Hey - I'm new here - so please excuse me if i have posted in the wrong thread etc
Now, for the details.
Firstly, I'm from New Zealand, 16yrs - at High School.
I'm doing NCEA (new system) level 3 Calculus (last year High School Calc)
I came here mainly to look around - but i have a problem, so i thought I might as well ask.

We're doing Trigonometry at the moment - and we're touching on Indentites - and proving them.
Me and my mate have been going through doing the worksheet we got given for the holidays - we've managed them all ok, except from one, so i thought i'd come hear for help (like i said earlier - this may be the wrong thread - o, and what is "college" and Grades K-12 - what would i fit into...)

I'm not to sure if this is standard stuff or not... but anyway, here goes...

We have to prove that:

cos²x cosec²x - sin²x sec²x = 4 cot2x cosec2x

Now, like I said - i tried it by myself - no luck, went to my classmate - we spent about 3 hrs straight, and 20-30 pages, and were completey puzzled.

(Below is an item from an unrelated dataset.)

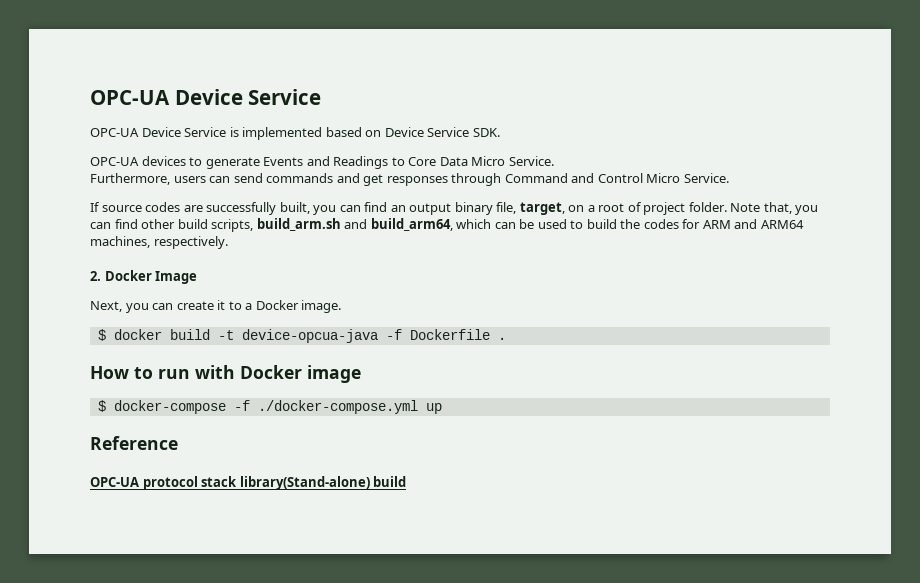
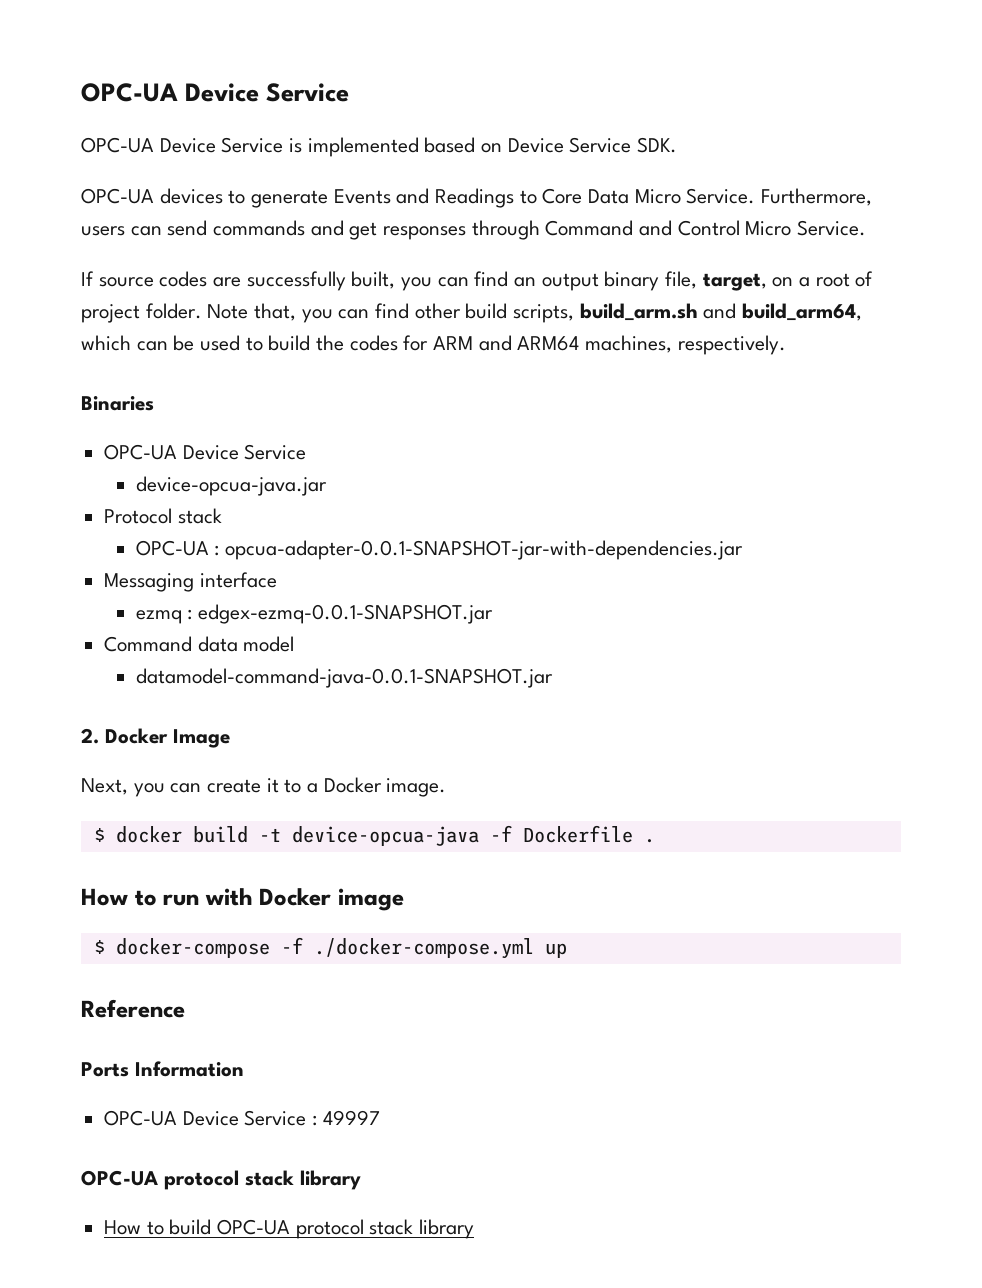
(554, 161) // -> (756, 196) none
(228, 242) none -> [81,396,154,411] [104,444,307,460] [135,476,327,496] [104,508,222,524] [135,540,744,560] [104,572,277,592] [135,604,494,624] [104,636,295,652] [135,668,553,688] // Binaries // OPC-UA Device Service // device-opcua-java.jar // Protocol stack // OPC-UA : opcua-adapter-0.0.1-SNAPSHOT-jar-with-dependencies.jar // Messaging interface // ezmq : edgex-ezmq-0.0.1-SNAPSHOT.jar // Command data model // datamodel-command-java-0.0.1-SNAPSHOT.jar
[90,476,407,490] OPC-UA protocol stack library(Stand-alone) build -> [81,1061,244,1077] [104,1110,380,1126] [81,1170,361,1190] [104,1219,475,1239] Ports Information // OPC-UA Device Service : 49997 // OPC-UA protocol stack library // How to build OPC-UA protocol stack library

If I do it in the simplistic way & change the Left side, I change:
cosec²x - which is 1/sin²x (correct?)

and sec²x to 1/cos²x (correct?)
mulitply cos²x with sin²x = cos²x/sin² x
and the other one = sin²x/cos²x
Subtract the two, and i get = 1 -- which is not true...

Another method we tried was...
as cosec²x = cot²x + 1
and
sec²x = tan²x + 1
you can subsitute them in, then change the cot²x to cos²x/sin²x (is that true? will they both be squared?)
and the tan²x to sin²x/cos²x

but even with this way we ended up in a jumble mess

We also tried starting by changing the right hand side (the 4 cot2x cosec2x) - even though we were talk not to use this method UNLESS YOU HAD TO, but we still got no where.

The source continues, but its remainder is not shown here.